Erin: Yeah, you know Melissa said something in her comments that I think for me is like a real point that I'm taking away from this, which is asking us to be open to imagining. And so throughout the day today, people talked about both a slow burn and also revolution. And so I think about a slow burn like chipping away at the existing system. And then I think about revolution like blow up the system and start again. And people ask, and I think you need both. Like again, from an organizing background, you have to do many things and people a lot of time, because the idea for this Ways of Knowing sort of symposium, like the first little tiny seed sort of came out of conversations we were having at Evidence for Action. And so a lot of people ask me like, what do you imagine this is going to be? And I, I have to say exactly what you said earlier, like the process by which we're doing this, that's what's so important because we are reimagining in community with each other. And so when people ask me, like, what do you imagine?
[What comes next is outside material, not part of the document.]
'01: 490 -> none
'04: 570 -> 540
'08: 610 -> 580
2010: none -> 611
I literally cannot tell you because I cannot on my own imagine it. The way by which we are going about this work is in stark contrast to the way that these systems were created before where a few select people in power defined what they would look like. Inherently, we have to collectively in community define what a new system will look like. And so I cannot give you an image. I can only do that in community with the people who are participating and co-leading this work with us. And so on that note, I want to invite people to join us in this community and to move together with what one of the co-organizers said, with respect and bravery and humility in this space together.
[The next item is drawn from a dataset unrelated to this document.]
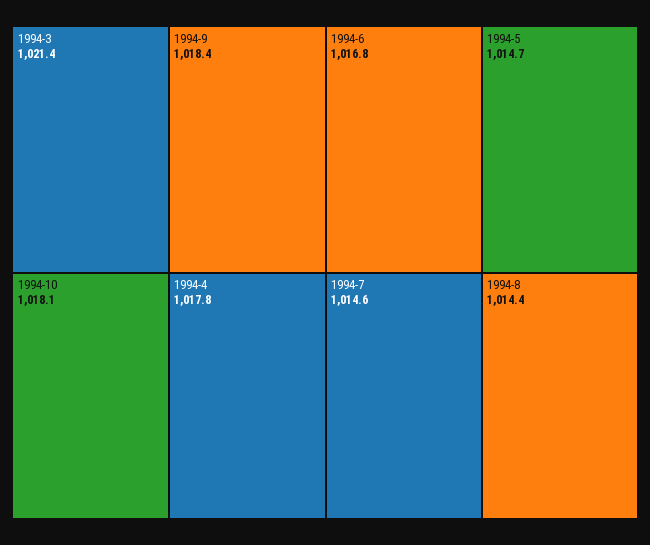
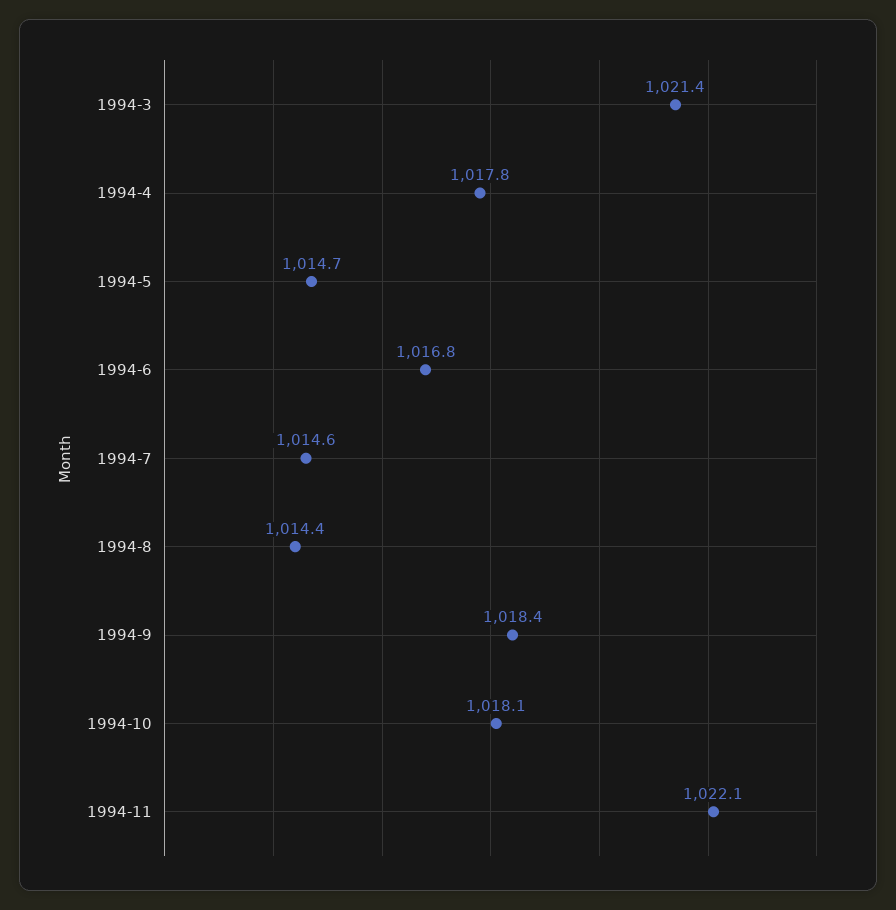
1994-11: none -> 1022.1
There will be other opportunities for people to continue to give input and stay connected and participate. And we’ll send out a recording and have ways to capture this and future conversations.
Omar: Thank you. Yeah. And to add to that that we at P4HE, Partners for Advancing Health Equity, have a vested interest in all of what's going to out of all these different activities because part of our work is also to provide programming and resources that are actionable and we value all other different ways of knowing and understanding.
None of what we do is actually going to have the impact that it needs to have if it doesn't take that into consideration. So we thank you all. We thank you for everyone for sharing their thoughts, their questions, and we thank everyone who's in the audience here in person or are in the in the audience virtually.
We want to thank all of the speakers, thank you for being here and sharing your wisdom and knowledge. And very importantly, we want to thank all of the staff that's made this magic happen. Let's give them a hand. And I mention them by name: Natalie, Steph, Jeana, Elissa, Krystin, Greta, Mikayla and all the P4HE team that one way or another contributed to putting all this together.
Thanks to everyone. Please join us for a reception that's going to come that's right outside of this hall and continue those conversations, meet new friends, and make new conversations. That's that's what we're here for. So thank you so much.